Boumans ML, Krings M, Wagner H - PLoS ONE (2015)

Bottom Line: This improved the anatomical description of the cervical region of this species.The myological description provided in this study is to our best knowledge the most detailed documentation of the cervical muscles in a strigiform species presented so far.Our results show useful information for researchers in the field of functional anatomy, biomechanical modelling and for evolutionary and comparative studies.

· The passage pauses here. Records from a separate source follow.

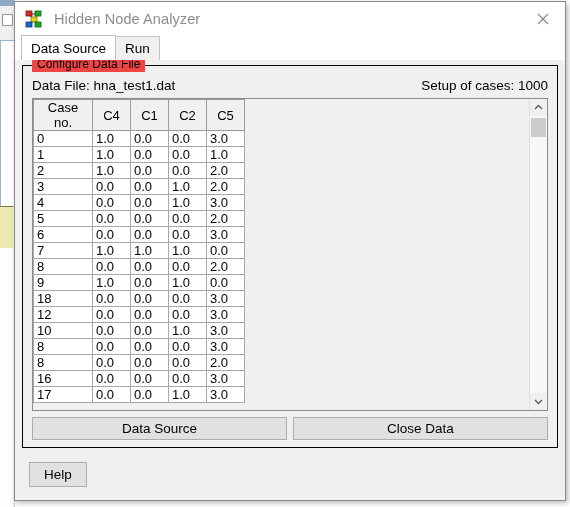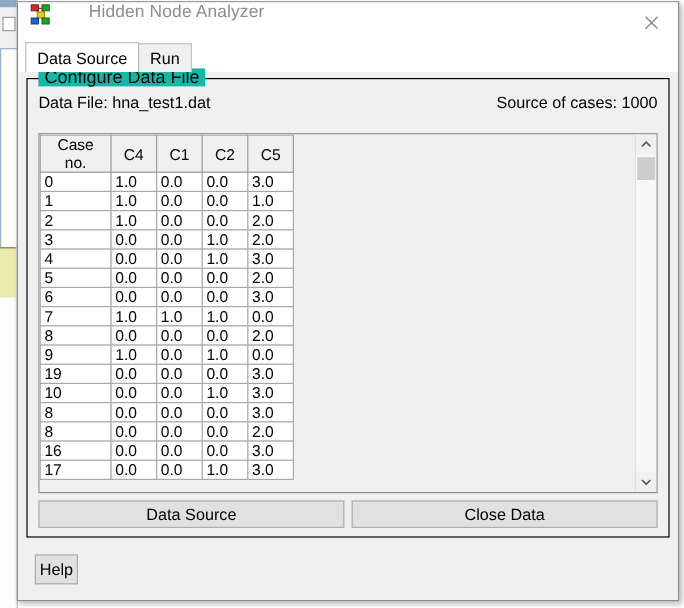--- a/index.html
+++ b/index.html
@@ -86,9 +86,9 @@
     height: 33px;
     background: #ffffff;
     display: flex;
+    align-items: center;
     flex: 0 0 auto;
     position: relative;
-    gap: 20px;
   }
   .title-icon {
     margin-left: 9px;

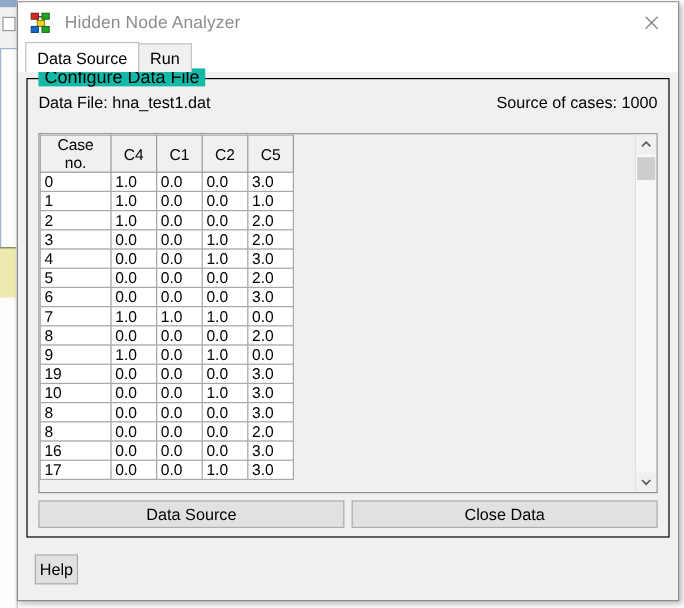--- a/index.html
+++ b/index.html
@@ -179,9 +179,9 @@
     position: absolute;
     top: -9px;
     left: 9px;
-    background: #14b8a6;
+    background: #ef4444;
     padding: 0 5px;
-    font-size: 15px;
+    font-size: 12px;
     color: #000;
     line-height: 15px;
   }

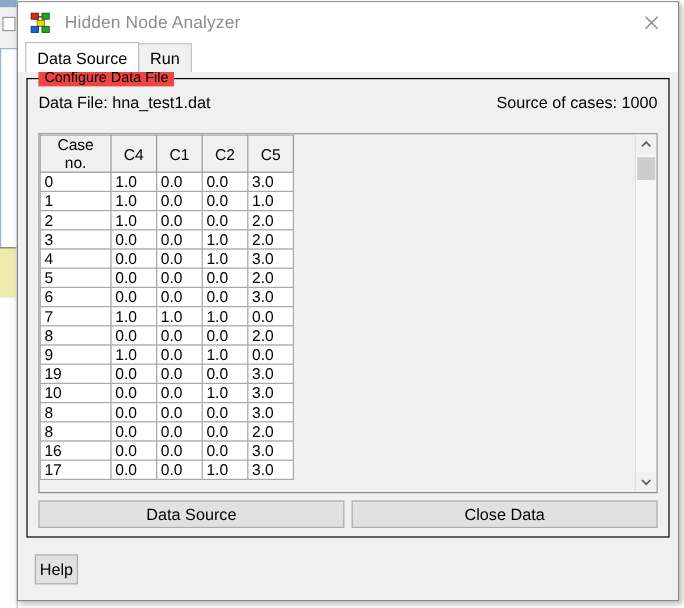--- a/index.html
+++ b/index.html
@@ -201,7 +201,7 @@
     align-items: baseline;
     font-size: 13.5px;
     color: #000;
-    margin-bottom: 18px;
+    margin-bottom: 5px;
     flex: 0 0 auto;
   }
 

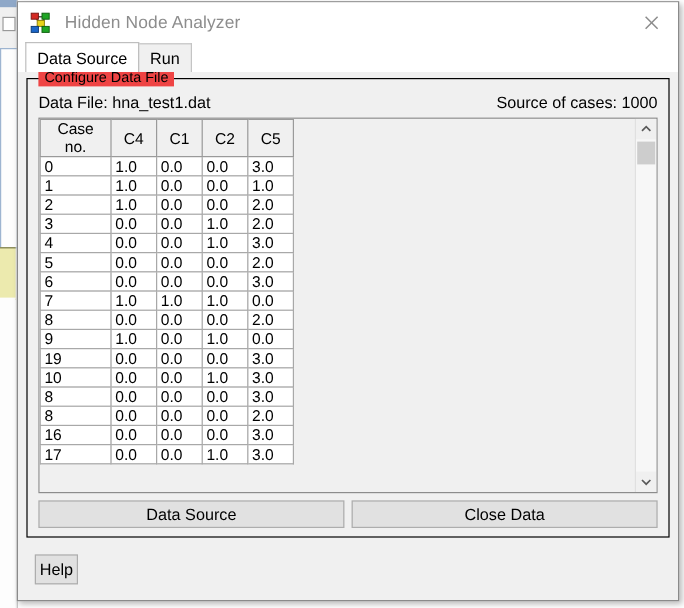--- a/index.html
+++ b/index.html
@@ -377,7 +377,7 @@
 
           <div class="file-row">
             <span>Data File: hna_test1.dat</span>
-            <span>Source of cases: 1000</span>
+            <span>Setup of cases: 1000</span>
           </div>
 
           <div class="table-area">

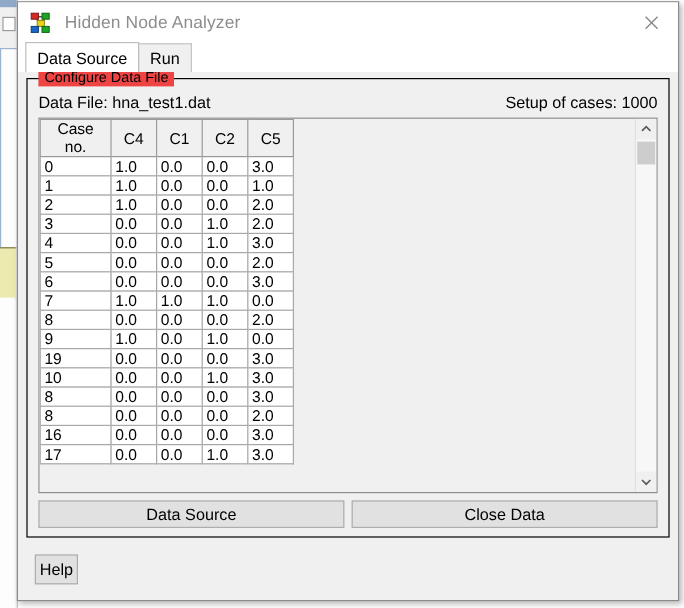--- a/index.html
+++ b/index.html
@@ -464,7 +464,7 @@
                       <td class="col-data">0.0</td>
                     </tr>
                     <tr>
-                      <td class="col-case">19</td>
+                      <td class="col-case">18</td>
                       <td class="col-data">0.0</td>
                       <td class="col-data">0.0</td>
                       <td class="col-data">0.0</td>

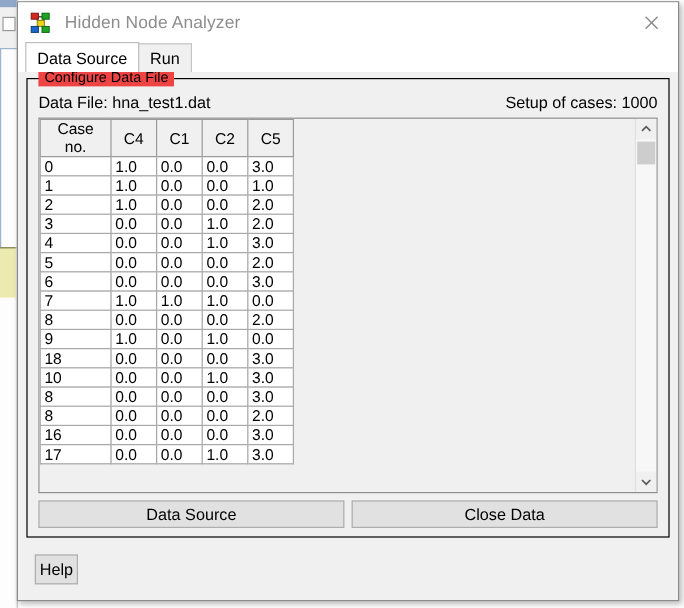--- a/index.html
+++ b/index.html
@@ -471,6 +471,13 @@
                       <td class="col-data">3.0</td>
                     </tr>
                     <tr>
+                      <td class="col-case">12</td>
+                      <td class="col-data">0.0</td>
+                      <td class="col-data">0.0</td>
+                      <td class="col-data">0.0</td>
+                      <td class="col-data">3.0</td>
+                    </tr>
+                    <tr>
                       <td class="col-case">10</td>
                       <td class="col-data">0.0</td>
                       <td class="col-data">0.0</td>

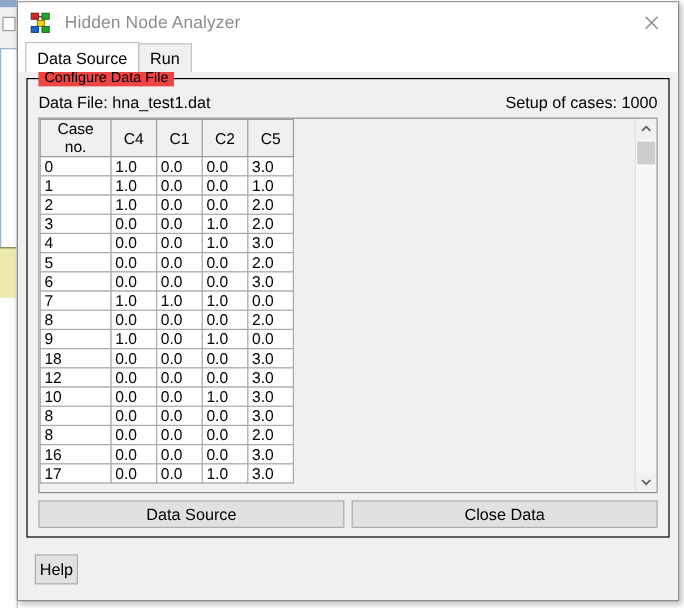--- a/index.html
+++ b/index.html
@@ -319,7 +319,7 @@
     box-sizing: border-box;
   }
   .footer .wbtn {
-    width: 36px;
+    width: 58px;
     height: 25px;
     line-height: 23px;
   }

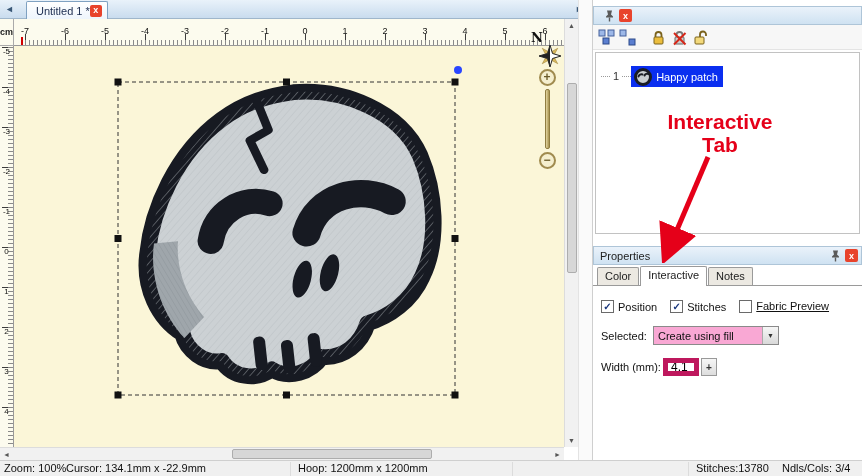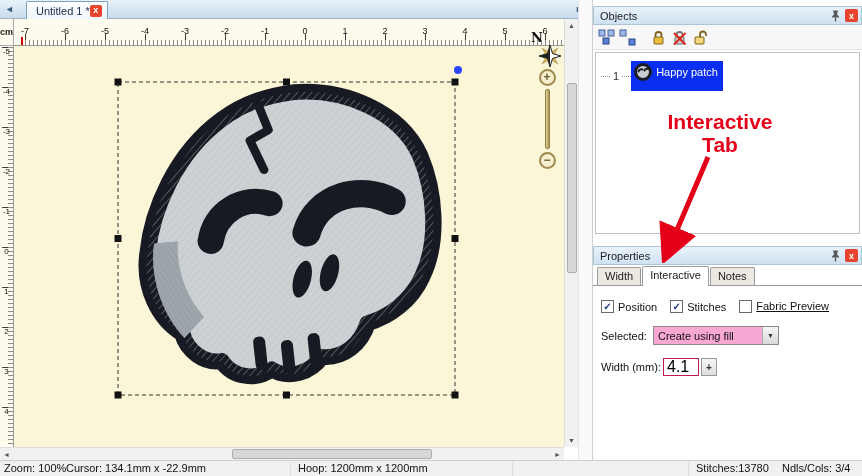--- a/index.html
+++ b/index.html
@@ -200,7 +200,6 @@
 
     <div class="objects-panel">
       <div class="panel-header">
-        <span class="panel-title">Objects</span>
         <span class="hdr-btn">
           <svg width="11" height="12" viewBox="0 0 11 12">
               <path d="M3,0.5 h5 l-1,4 2,2 v1 H2 v-1 l2,-2 Z" fill="#5a5a5a"></path>

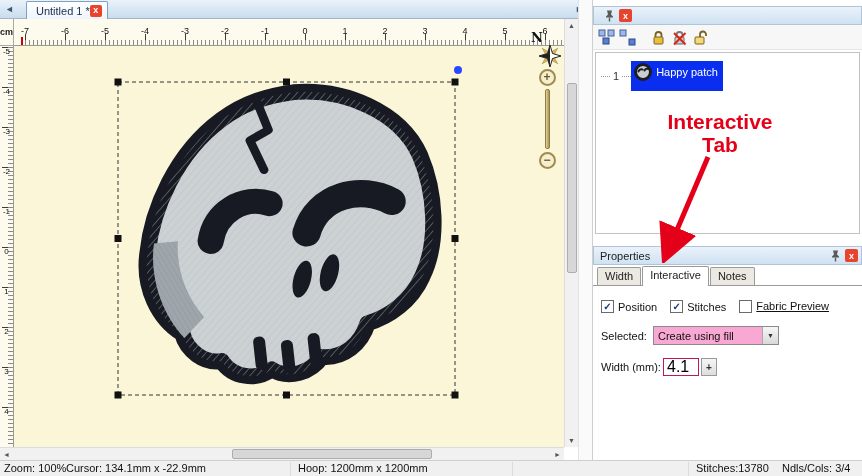--- a/index.html
+++ b/index.html
@@ -53,7 +53,7 @@
   .tree-row{display:flex;align-items:center;font-size:11px;color:#111;padding-left:5px;height:22px}
   .tln{width:9px;border-top:1px dotted #9a9a9a;height:0}
   .tree-num{margin:0 3px;color:#333}
-  .sel-wrap{display:flex;align-items:center;gap:3px;background:#0a2ef0;color:#fff;padding:1px 5px 9px 2px}
+  .sel-wrap{display:flex;align-items:center;gap:3px;background:#0a2ef0;color:#fff;padding:1px 5px 0 2px}
 
   .props-panel{margin-top:12px}
   .prop-tabs{display:flex;align-items:flex-end;height:21px;padding-left:4px;border-bottom:1px solid #9a9a9a;background:#fff}

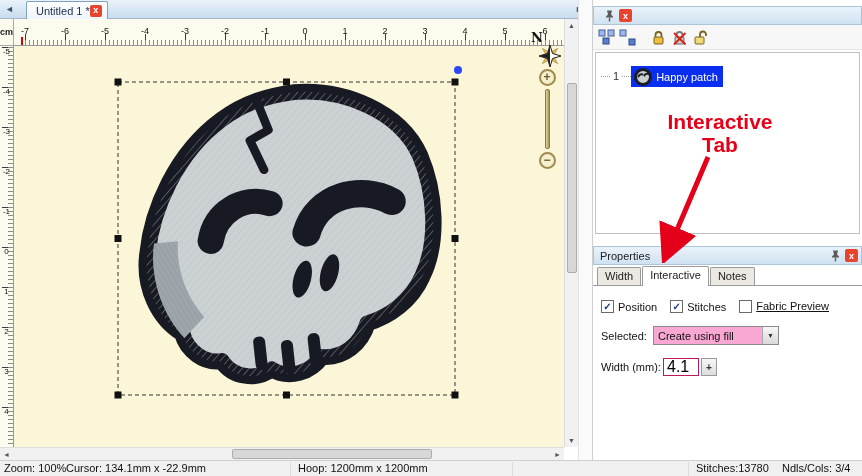--- a/index.html
+++ b/index.html
@@ -263,7 +263,7 @@
         <span class="hdr-btn panel-close">x</span>
       </div>
       <div class="prop-tabs">
-          <div class="ptab">Width</div>
+          <div class="ptab">Color</div>
           <div class="ptab active">Interactive</div>
           <div class="ptab">Notes</div>
         </div>

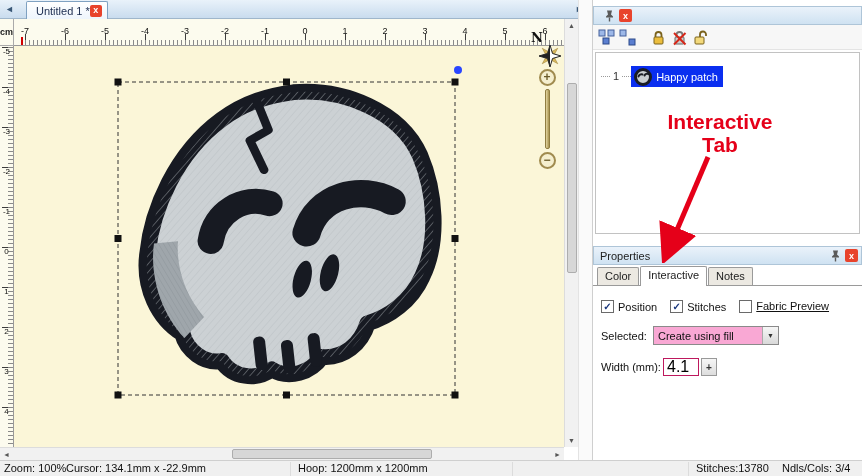--- a/index.html
+++ b/index.html
@@ -68,7 +68,7 @@
   .combo{width:126px;height:19px;border:1px solid #8a8a8a;background:#f9a8d4;display:flex;align-items:center;cursor:default}
   .combo-val{flex:1;padding-left:4px;font-size:11px;white-space:nowrap;overflow:hidden}
   .combo-btn{width:16px;height:17px;background:linear-gradient(#f6f6f6,#d9d9d9);border-left:1px solid #aaa;font-size:7px;color:#333;display:flex;align-items:center;justify-content:center}
-  .width-input{width:36px;height:18px;border:1px solid #be185d;font-size:16px;padding-left:3px;font-family:"Liberation Sans",sans-serif}
+  .width-input{width:36px;height:18px;border:5px solid #be185d;font-size:12px;padding-left:3px;font-family:"Liberation Sans",sans-serif}
   .stepper{width:16px;height:18px;margin-left:2px;border:1px solid #999;background:linear-gradient(#f6f6f6,#ddd);font-size:10px;color:#333;display:flex;align-items:center;justify-content:center;font-weight:bold}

View Article: PubMed Central - PubMed

Affiliation: Institute of Zoology, RWTH Aachen University, Aachen, Germany.

ABSTRACT
Owls have the largest head rotation capability amongst vertebrates. Anatomical knowledge of the cervical region is needed to understand the mechanics of these extreme head movements. While data on the morphology of the cervical vertebrae of the barn owl have been provided, this study is aimed to provide an extensive description of the muscle arrangement and the attachment sites of the muscles on the owl's head-neck region. The major cervical muscles were identified by gross dissection of cadavers of the American barn owl (Tyto furcata pratincola), and their origin, courses, and insertion were traced. In the head-neck region nine superficial larger cervical muscles of the craniocervical, dorsal and ventral subsystems were selected for analysis, and the muscle attachment sites were illustrated in digital models of the skull and cervical vertebrae of the same species as well as visualised in a two-dimensional sketch. In addition, fibre orientation and lengths of the muscles and the nature (fleshy or tendinous) of the attachment sites were determined. Myological data from this study were combined with osteological data of the same species. This improved the anatomical description of the cervical region of this species. The myological description provided in this study is to our best knowledge the most detailed documentation of the cervical muscles in a strigiform species presented so far. Our results show useful information for researchers in the field of functional anatomy, biomechanical modelling and for evolutionary and comparative studies.

No MeSH data available.


M. longus colli ventralis.A) Lateral view on M. longus colli ventralis. The muscle originates from T2 as indicated by an asterisk. Muscle starts fleshy and becomes aponeurotic and splits when it runs cranially. The aponeurotic parts can clearly be seen in the middle region. Coordinate system indicates dorsal (D), caudal (Ca), ventral (V) and cranial (Cr). Scale bar represents one centimetre. B-I) Muscle attachment sites of the M. longus colli ventralis indicated with red circles in the three-dimensional models of the vertebrae of T. f. pratincola: lateral left view (cranial is to the left). Scale bars represent one millimetre (adapted from [5]). J) Connection diagram from lateral view of M. longus colli ventralis in T. f. pratincola; origin and insertion sites are connected with lines representing the muscle slips, broken lines represent aponeurotic parts. K) Connection diagram from dorsal view of M. rectus capitis ventralis in which the muscle attachment sites are indicated with red circles and are interconnected by lines representing the muscle slips. The blue lines represent ventrally located slips, which are thus actually behind the field of vision in a dorsal view.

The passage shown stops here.